The basal activity of Src family kinases is readily detectable throughout the cell cycle and increases by two- to fivefold upon acute stimulation of cells with growth factors such as platelet-derived growth factor. Previous reports have demonstrated a requirement for Src activity for the G1/S and G2/M transitions. With a chimeric α-β PDGF receptor (PDGFR) expressed in fibroblasts, we have investigated the importance of the PDGF-mediated increase in Src activity at the G0/G1 transition for subsequent cell cycle events.
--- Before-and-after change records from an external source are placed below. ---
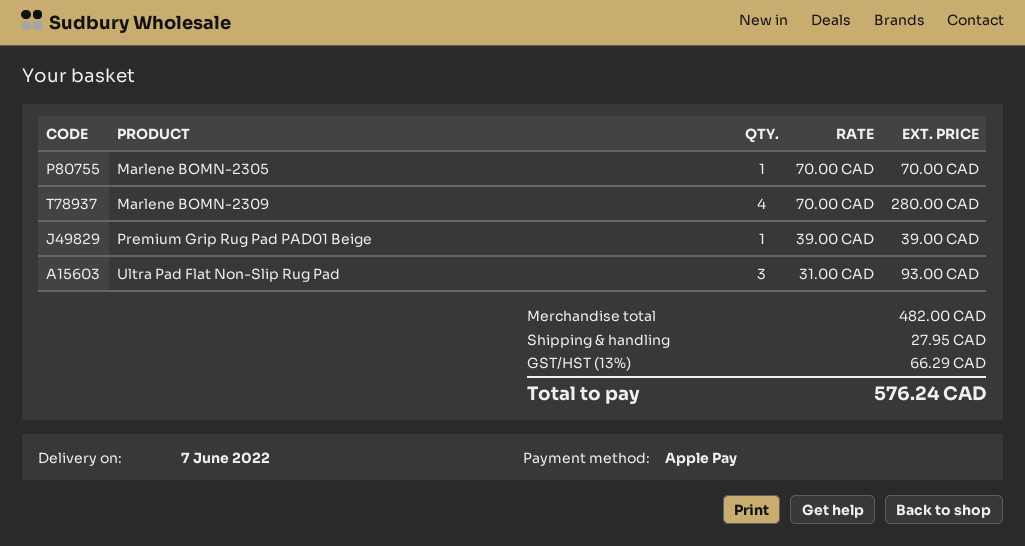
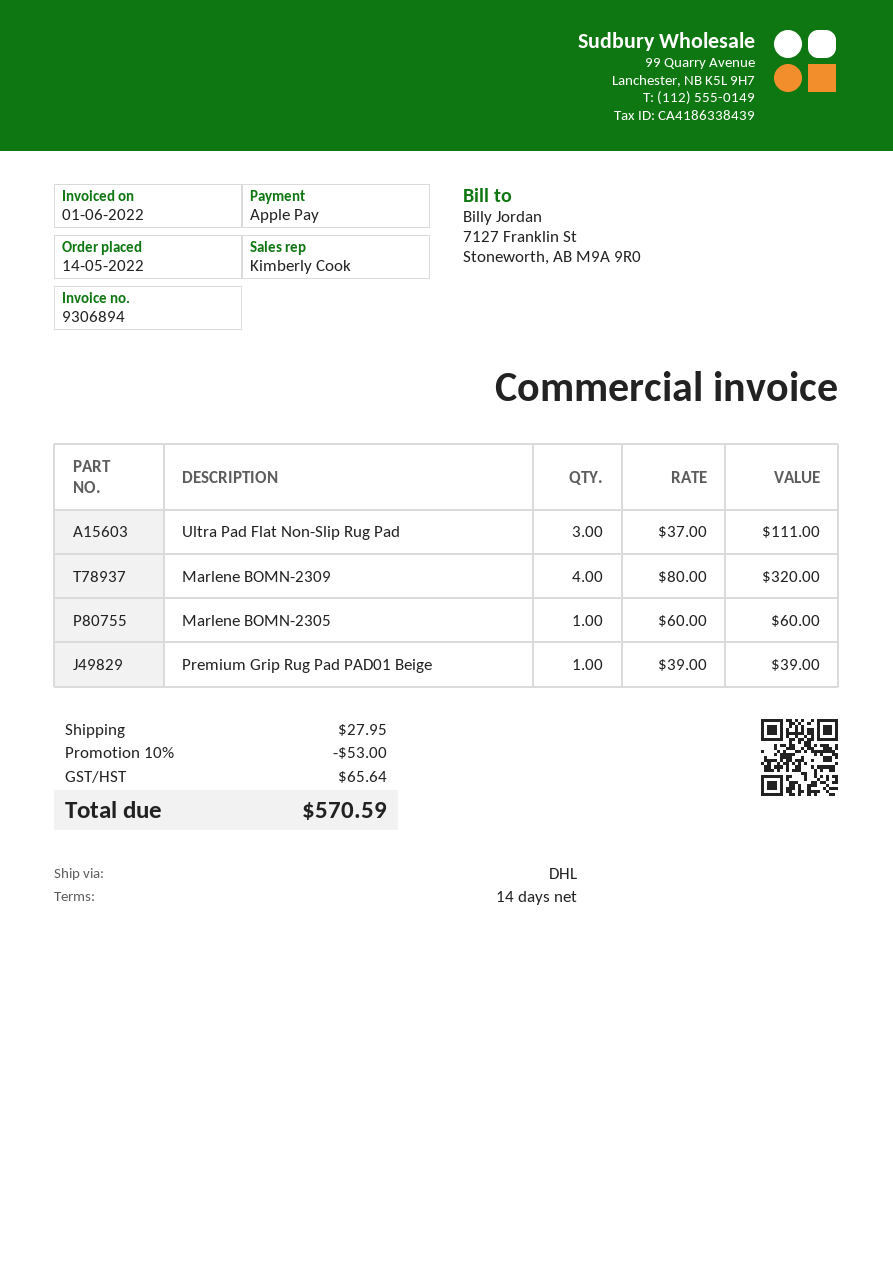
Marlene BOMN-2305: 1 x 70.00 = 70.00 -> 1 x 60.00 = 60.00
Marlene BOMN-2309: 4 x 70.00 = 280.00 -> 4 x 80.00 = 320.00
Ultra Pad Flat Non-Slip Rug Pad: 3 x 31.00 = 93.00 -> 3 x 37.00 = 111.00
discount: none -> 10% = 53.00
tax: 66.29 -> 65.64
total: 576.24 -> 570.59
A mutant PDGFR chimera that was not able to detectably associate with or activate Src was compromised in its ability to mediate tyrosine phosphorylation of receptor-associated signaling molecules and initiated a submaximal activation of Erk. In contrast to these early cell cycle events, later responses such as entry of cells into S phase and cell proliferation proceeded normally when Src activity did not increase following acute stimulation with PDGF. We conclude that the initial burst of Src activity is required for efficient tyrosine phosphorylation of receptor-associated proteins such as PLCγ, RasGAP, Shc, and SHP-2 and for maximal activation of Erk. Surprisingly, these events are not required for PDGF-dependent cell proliferation. Finally, later cell cycle events do not require that Src be activated at the G0/G1 transition and leave open the possibility that events such as the G1/S transition require the basal Src activity and/or activation of Src at later times in G1.

ACKNOWLEDGMENTS

We thank Charlie Hart for the PDGF, Gen Shen Feng for the anti-Syp antibody, and Dan Bowen-Pope for the Ph cells and the PR292 antibody. We also thank Eglè Balčiünaite, Amy Bernard, Steven Jones, Nader Rahimi, and Stephan Rosenkranz for critical comments regarding the manuscript. K.D. thanks Julie Gelderloos for support and encouragement during the evolution of this project.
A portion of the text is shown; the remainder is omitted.